§ **TASK INSTRUCTIONS**:
Each line from the one that has "[75,138,255,151] AWS Virtual" through the final line of the listing is to be written out exactly, and no other line is.

= Beginning of Section =

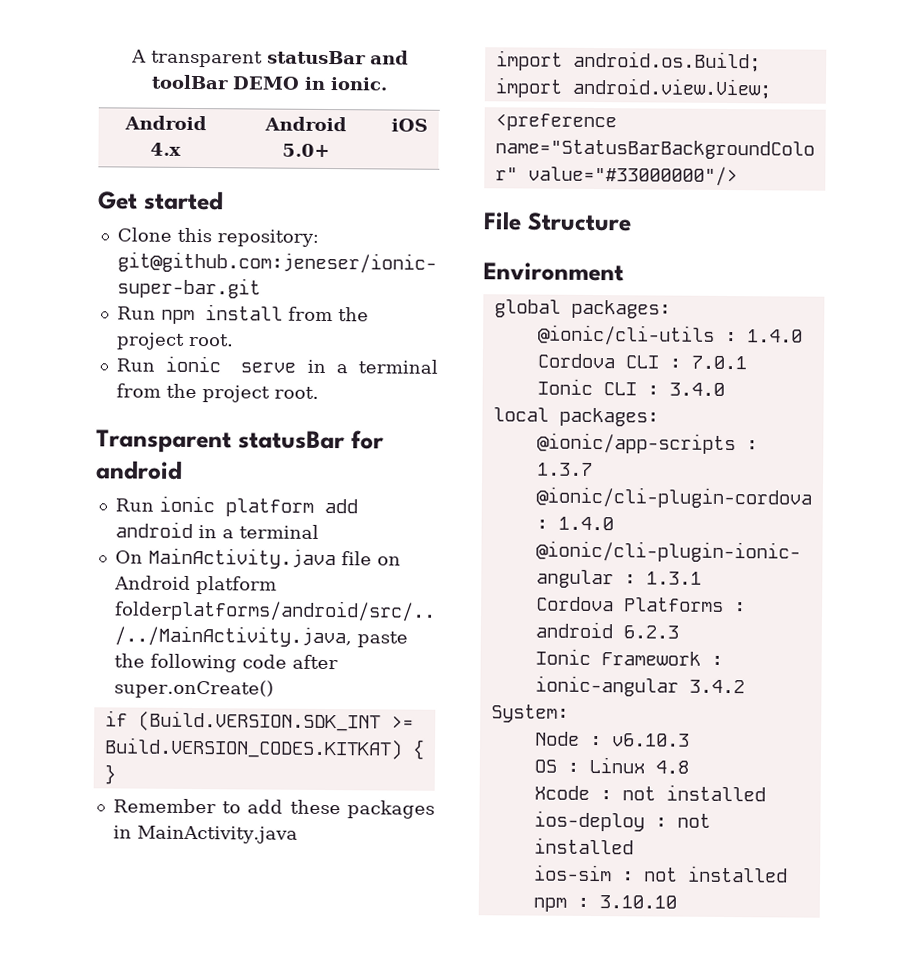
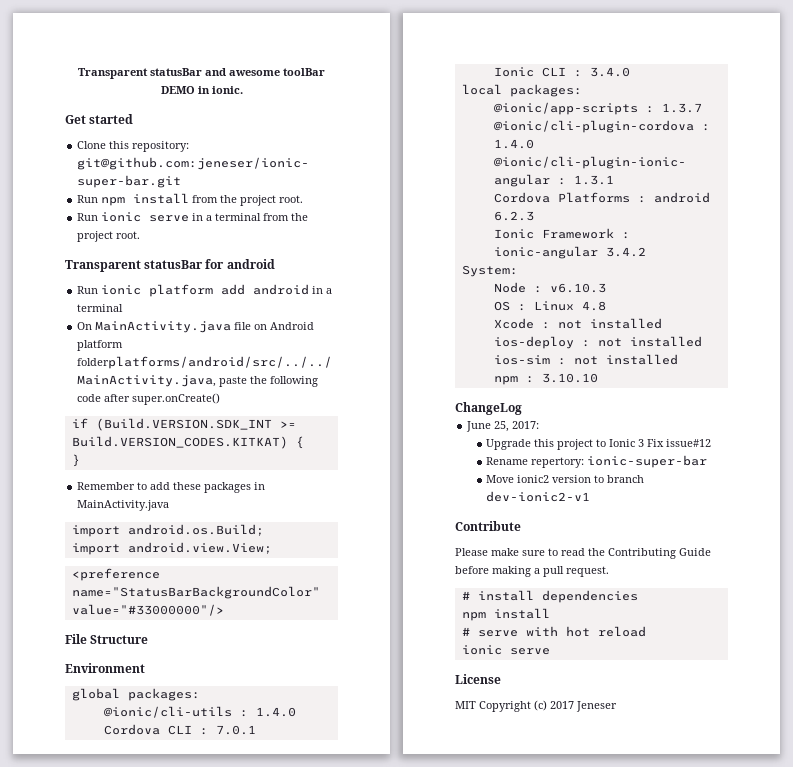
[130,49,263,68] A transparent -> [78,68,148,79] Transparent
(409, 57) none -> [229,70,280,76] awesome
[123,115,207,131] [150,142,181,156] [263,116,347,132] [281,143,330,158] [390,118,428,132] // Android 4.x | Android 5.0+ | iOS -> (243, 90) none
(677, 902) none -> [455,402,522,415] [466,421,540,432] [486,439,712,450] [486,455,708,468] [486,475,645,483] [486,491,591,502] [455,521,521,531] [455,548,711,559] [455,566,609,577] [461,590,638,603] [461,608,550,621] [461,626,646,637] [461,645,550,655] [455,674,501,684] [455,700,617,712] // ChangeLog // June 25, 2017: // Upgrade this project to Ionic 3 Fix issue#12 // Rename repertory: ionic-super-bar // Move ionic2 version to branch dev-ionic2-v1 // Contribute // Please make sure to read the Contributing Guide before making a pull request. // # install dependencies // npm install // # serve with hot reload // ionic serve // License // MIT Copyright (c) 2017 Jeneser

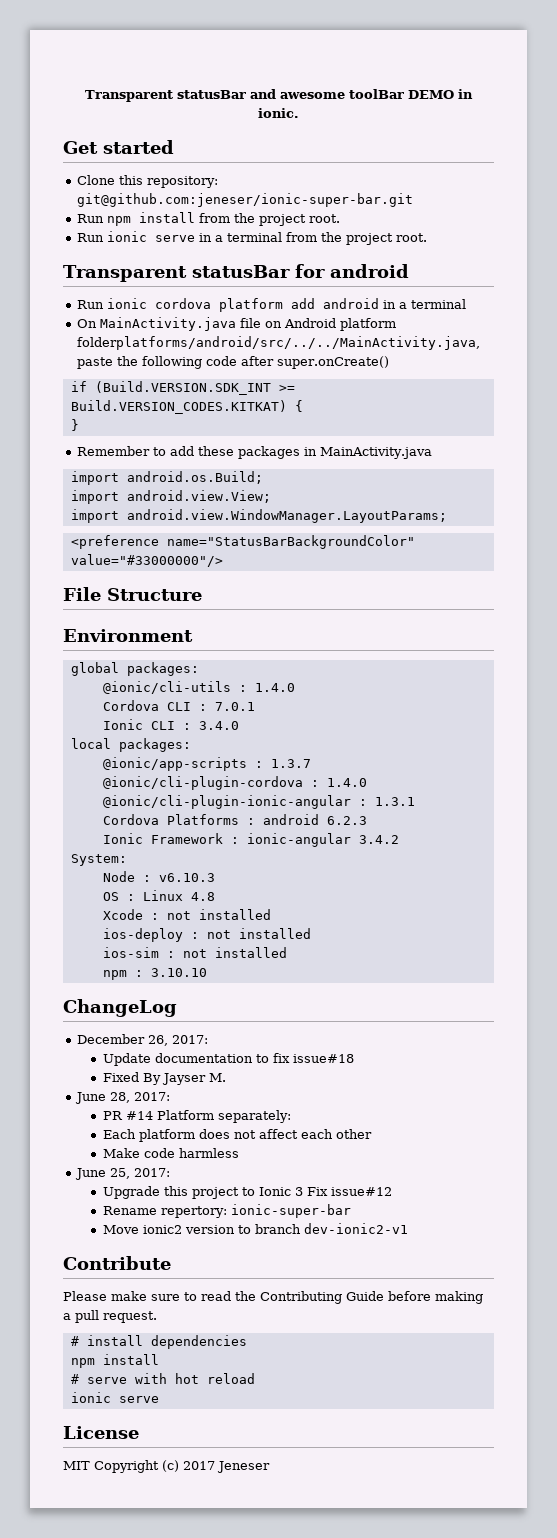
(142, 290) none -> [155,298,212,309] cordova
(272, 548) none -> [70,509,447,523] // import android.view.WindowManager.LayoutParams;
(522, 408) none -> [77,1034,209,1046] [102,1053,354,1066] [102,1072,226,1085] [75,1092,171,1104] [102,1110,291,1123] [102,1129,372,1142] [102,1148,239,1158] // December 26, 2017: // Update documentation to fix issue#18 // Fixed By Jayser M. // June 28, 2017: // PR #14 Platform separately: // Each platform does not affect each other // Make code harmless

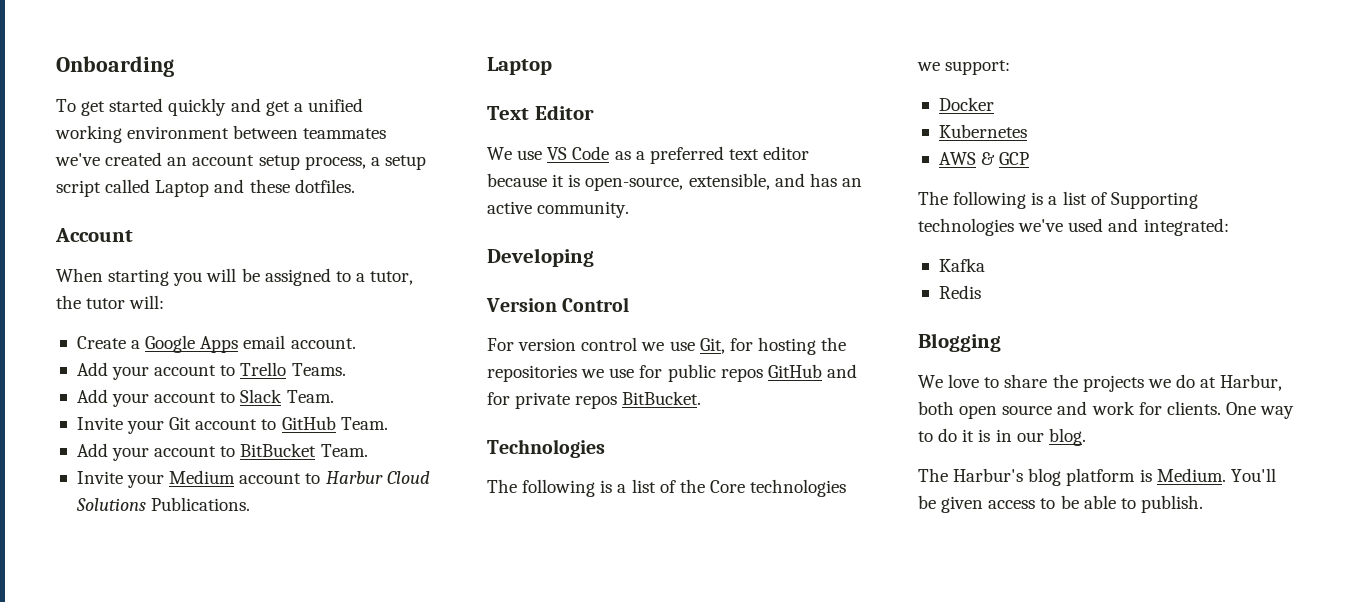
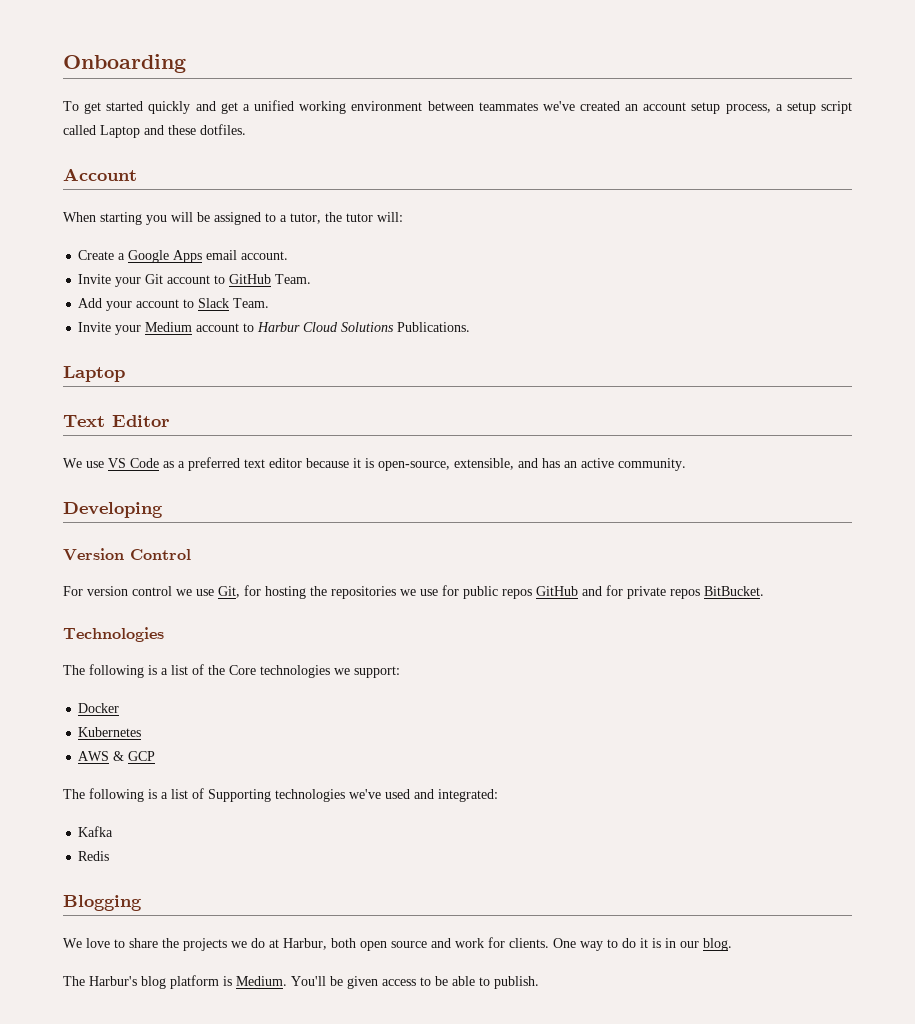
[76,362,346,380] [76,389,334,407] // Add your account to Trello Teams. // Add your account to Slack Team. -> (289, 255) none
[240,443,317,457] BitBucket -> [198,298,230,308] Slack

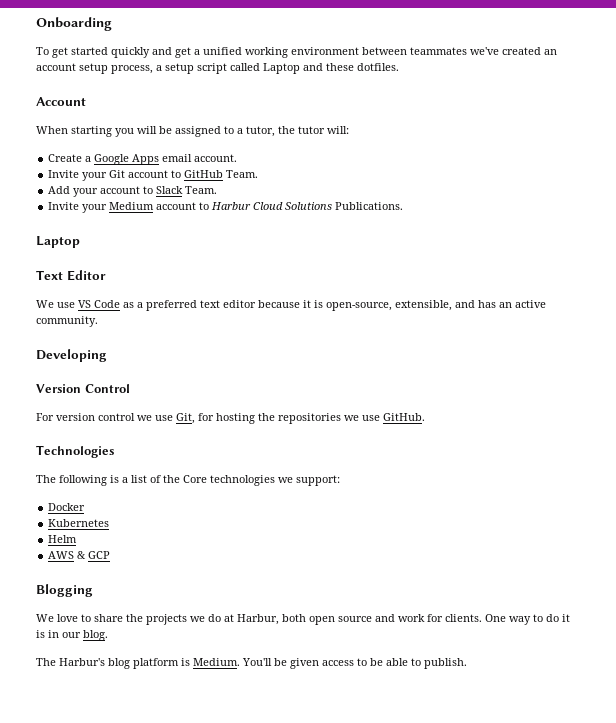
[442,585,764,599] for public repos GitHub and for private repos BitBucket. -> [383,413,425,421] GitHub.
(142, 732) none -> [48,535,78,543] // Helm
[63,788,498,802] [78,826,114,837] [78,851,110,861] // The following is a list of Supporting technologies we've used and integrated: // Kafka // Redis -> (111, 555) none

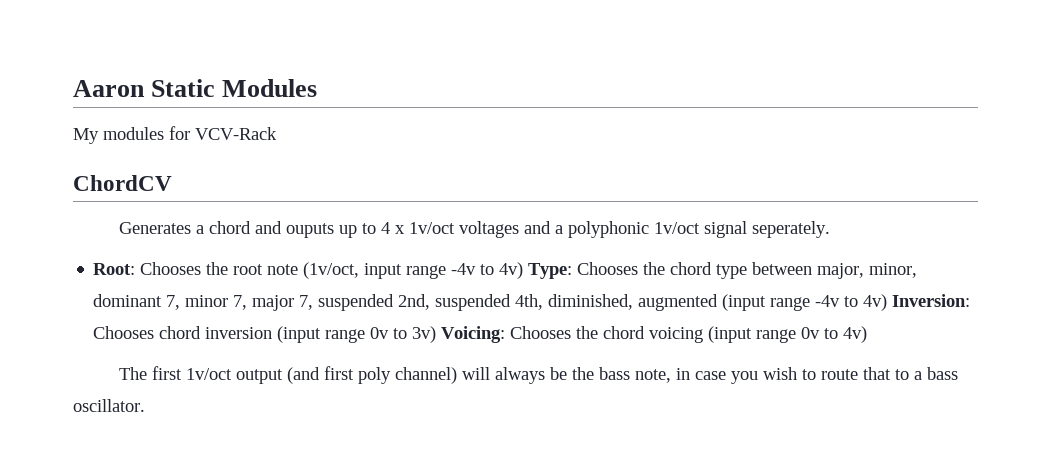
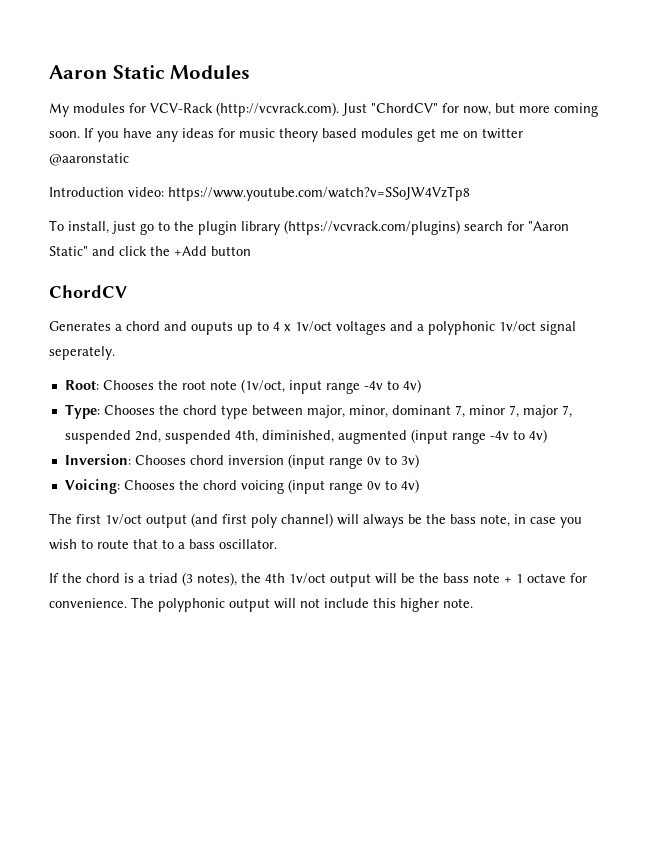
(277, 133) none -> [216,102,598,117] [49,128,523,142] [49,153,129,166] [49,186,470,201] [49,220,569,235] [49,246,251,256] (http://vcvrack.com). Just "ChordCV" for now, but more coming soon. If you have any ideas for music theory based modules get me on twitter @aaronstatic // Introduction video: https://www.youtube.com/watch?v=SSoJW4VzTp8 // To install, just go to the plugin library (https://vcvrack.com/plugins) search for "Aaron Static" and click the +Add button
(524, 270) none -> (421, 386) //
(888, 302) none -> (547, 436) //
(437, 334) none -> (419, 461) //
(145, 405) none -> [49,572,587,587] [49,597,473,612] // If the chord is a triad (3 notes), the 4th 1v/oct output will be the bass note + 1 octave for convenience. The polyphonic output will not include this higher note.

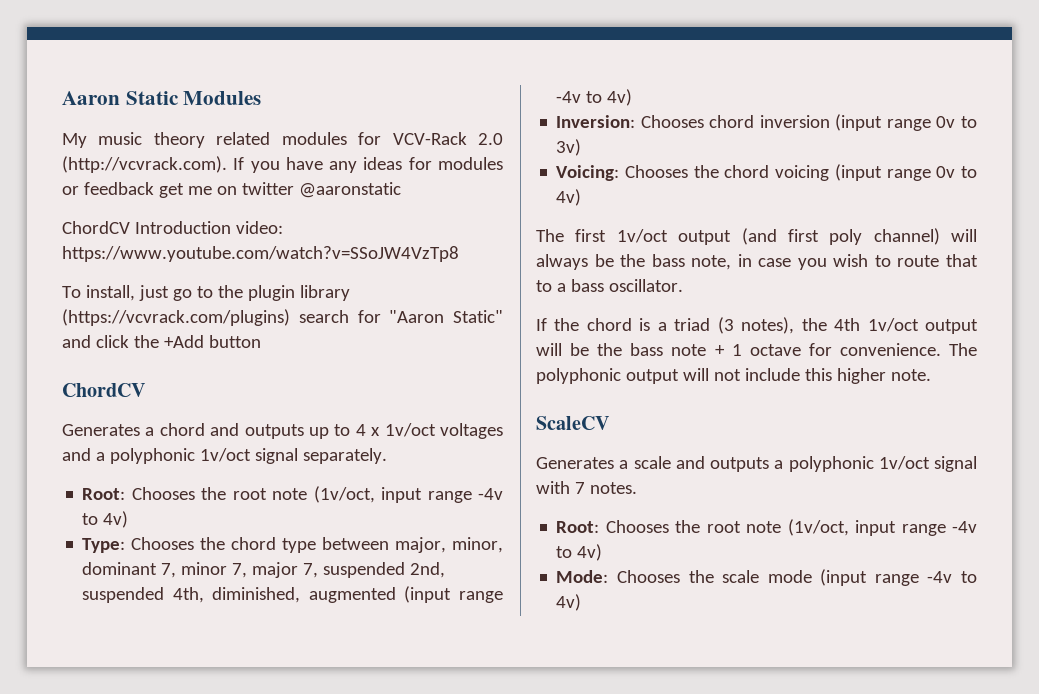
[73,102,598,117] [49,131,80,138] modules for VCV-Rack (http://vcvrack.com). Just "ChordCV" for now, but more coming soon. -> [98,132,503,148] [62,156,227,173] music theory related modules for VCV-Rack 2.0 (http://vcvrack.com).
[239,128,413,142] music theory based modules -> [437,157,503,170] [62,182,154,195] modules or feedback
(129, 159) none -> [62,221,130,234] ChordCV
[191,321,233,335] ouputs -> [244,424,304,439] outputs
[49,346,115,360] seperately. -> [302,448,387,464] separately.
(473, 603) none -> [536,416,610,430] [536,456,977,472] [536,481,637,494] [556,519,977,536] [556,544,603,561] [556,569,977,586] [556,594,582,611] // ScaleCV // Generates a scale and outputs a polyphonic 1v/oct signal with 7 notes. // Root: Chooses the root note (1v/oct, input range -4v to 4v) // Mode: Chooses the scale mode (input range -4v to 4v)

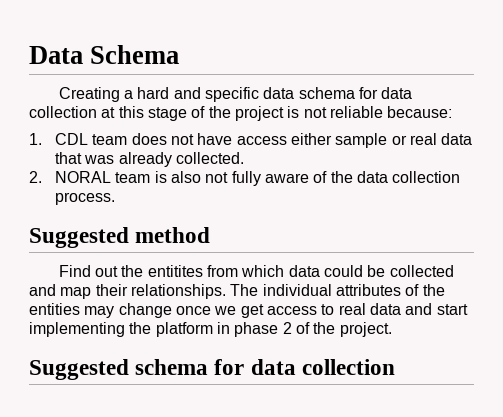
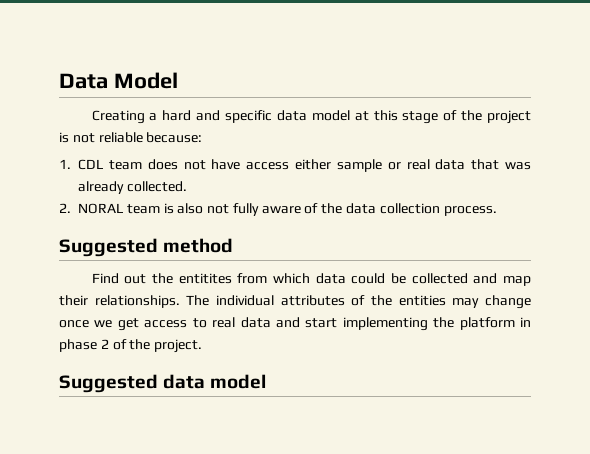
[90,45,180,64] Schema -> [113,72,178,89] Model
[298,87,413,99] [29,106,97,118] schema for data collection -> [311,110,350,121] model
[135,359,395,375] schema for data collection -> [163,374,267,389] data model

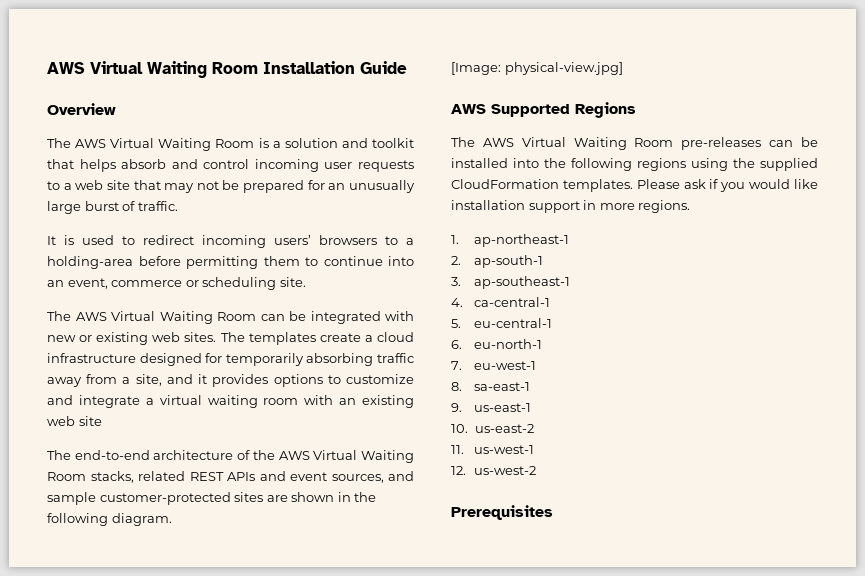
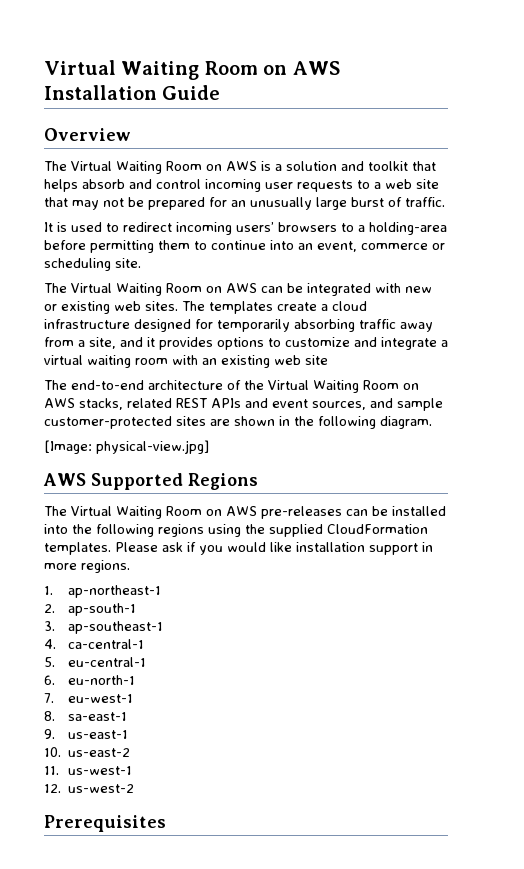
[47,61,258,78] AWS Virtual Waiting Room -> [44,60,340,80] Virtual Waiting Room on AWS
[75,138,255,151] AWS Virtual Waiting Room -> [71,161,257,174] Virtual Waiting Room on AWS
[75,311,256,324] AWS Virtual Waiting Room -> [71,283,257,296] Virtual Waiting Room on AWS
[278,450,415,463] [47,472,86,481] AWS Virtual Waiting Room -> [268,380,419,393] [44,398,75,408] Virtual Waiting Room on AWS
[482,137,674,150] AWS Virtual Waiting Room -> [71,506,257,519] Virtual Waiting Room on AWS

= End of Section =

§ **ANSWER BOX**:
[75,138,255,151] AWS Virtual Waiting Room -> [71,161,257,174] Virtual Waiting Room on AWS
[75,311,256,324] AWS Virtual Waiting Room -> [71,283,257,296] Virtual Waiting Room on AWS
[278,450,415,463] [47,472,86,481] AWS Virtual Waiting Room -> [268,380,419,393] [44,398,75,408] Virtual Waiting Room on AWS
[482,137,674,150] AWS Virtual Waiting Room -> [71,506,257,519] Virtual Waiting Room on AWS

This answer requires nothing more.